What’s the biggest challenge of running a virtual online gaming table application?
For me, not much. For new users, I’d say that getting all the technology to work smoothly is probably their biggest challenge. It’s all fairly simple once you figure it out, but getting Skype or Google Hangouts or port forwarding for a GM is pretty scary to people who have never heard of that before. There are a lot of creative and talented GM’s out there who are not very tech-savvy. Thankfully, youtube has videos on how to do nearly everything now-a-days and they’re normally put together by 12 year old kids, who make it look easy.
Do you have any new features or a major upgrade in development for Fantasy Grounds?
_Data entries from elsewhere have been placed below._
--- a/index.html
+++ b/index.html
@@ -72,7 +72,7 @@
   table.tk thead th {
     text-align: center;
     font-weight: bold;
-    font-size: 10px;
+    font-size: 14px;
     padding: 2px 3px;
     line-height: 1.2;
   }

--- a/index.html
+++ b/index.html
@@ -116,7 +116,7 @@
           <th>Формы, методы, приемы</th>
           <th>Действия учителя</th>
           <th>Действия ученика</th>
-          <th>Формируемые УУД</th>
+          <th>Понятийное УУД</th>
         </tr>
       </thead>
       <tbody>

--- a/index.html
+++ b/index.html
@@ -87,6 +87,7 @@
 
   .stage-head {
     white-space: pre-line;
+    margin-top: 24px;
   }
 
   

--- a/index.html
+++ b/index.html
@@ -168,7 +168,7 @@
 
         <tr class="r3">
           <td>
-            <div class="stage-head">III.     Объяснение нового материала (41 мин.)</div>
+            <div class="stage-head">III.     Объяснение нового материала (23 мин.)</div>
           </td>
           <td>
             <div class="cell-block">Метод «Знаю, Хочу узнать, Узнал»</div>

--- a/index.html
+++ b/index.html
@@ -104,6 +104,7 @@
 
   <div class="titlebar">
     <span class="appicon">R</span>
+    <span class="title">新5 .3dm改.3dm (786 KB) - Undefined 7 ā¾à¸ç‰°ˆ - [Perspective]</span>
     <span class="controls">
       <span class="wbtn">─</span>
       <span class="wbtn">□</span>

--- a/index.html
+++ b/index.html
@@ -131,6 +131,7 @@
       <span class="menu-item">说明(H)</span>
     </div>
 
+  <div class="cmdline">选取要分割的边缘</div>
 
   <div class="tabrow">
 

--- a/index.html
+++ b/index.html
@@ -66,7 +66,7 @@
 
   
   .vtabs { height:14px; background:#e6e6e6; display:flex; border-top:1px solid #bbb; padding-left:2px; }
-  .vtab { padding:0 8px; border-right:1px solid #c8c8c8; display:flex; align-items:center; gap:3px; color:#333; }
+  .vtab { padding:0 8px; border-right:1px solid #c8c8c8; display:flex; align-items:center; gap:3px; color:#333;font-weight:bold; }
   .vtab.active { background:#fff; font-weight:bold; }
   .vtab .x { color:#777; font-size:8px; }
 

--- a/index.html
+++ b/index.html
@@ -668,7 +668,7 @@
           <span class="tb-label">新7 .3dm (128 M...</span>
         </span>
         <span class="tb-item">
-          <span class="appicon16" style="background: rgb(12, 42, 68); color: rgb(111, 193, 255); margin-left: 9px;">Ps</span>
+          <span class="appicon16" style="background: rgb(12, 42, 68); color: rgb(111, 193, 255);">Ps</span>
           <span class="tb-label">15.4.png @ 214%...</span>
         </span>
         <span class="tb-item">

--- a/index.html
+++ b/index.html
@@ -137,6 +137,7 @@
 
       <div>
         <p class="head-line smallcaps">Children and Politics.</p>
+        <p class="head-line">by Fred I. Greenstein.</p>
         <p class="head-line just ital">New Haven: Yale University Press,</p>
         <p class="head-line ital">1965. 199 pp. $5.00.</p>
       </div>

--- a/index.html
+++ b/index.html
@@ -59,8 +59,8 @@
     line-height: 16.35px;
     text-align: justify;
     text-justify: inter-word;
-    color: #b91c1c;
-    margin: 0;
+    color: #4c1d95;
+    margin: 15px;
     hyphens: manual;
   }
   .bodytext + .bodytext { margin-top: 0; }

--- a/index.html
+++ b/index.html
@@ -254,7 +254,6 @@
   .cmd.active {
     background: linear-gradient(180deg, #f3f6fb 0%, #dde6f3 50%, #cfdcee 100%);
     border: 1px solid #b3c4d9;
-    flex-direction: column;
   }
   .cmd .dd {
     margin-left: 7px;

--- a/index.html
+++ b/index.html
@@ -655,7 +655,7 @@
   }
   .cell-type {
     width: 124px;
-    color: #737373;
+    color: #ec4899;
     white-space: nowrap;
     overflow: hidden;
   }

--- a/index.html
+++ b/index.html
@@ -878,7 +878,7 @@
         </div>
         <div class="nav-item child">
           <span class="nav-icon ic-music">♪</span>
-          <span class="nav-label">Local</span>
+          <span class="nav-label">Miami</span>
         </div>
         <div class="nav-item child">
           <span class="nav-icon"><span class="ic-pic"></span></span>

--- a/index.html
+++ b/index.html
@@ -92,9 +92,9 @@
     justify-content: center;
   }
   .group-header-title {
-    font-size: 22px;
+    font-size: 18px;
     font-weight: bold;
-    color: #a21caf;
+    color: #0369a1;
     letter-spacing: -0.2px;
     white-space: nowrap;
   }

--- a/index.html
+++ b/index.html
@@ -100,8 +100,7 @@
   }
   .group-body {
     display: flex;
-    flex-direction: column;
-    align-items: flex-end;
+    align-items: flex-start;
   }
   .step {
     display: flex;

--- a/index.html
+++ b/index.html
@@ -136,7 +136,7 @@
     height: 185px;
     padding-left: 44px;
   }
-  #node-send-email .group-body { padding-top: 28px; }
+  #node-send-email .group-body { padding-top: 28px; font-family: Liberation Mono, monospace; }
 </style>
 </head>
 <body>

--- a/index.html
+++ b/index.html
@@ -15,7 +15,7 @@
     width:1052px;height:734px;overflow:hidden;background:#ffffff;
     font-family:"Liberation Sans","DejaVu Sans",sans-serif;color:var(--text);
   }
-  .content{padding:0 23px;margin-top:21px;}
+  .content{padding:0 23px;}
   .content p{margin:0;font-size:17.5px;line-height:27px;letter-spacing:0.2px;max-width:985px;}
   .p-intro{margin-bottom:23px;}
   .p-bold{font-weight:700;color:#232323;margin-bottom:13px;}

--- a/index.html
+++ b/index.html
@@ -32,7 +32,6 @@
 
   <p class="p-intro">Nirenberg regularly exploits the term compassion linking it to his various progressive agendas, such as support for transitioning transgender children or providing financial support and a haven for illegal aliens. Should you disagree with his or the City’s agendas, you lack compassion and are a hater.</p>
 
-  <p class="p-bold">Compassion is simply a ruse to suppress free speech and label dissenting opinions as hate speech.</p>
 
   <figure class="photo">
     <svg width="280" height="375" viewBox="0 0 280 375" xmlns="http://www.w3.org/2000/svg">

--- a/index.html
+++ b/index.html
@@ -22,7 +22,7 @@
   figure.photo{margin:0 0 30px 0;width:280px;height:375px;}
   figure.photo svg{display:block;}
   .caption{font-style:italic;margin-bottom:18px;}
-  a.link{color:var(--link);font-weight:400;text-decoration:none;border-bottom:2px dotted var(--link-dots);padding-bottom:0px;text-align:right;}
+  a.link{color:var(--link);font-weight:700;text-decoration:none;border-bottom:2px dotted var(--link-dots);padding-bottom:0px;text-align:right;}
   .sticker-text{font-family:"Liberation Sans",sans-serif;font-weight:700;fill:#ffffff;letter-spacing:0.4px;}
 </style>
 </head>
We are continuing to enhance FG for D&D 5E at the moment. On the back-end, we are busy porting everything over to Unity, which will open up a ton of new functionality that we can begin to add. We have a few other general items we might roll out before or after the Unity port, such as expanded dice macros and general improvements to core ruleset functionality.
Anything Else You Would Like to Add?
We added monthly subscriptions recently to be competitive with other online VTT subscription prices. For $3.99/mo, you get a license, all the included rulesets, token packs, map packs and character portrait packs and can cancel at any time. For $9.99 you get the same but with an Ultimate license which lets all your players connect for free with just a demo license.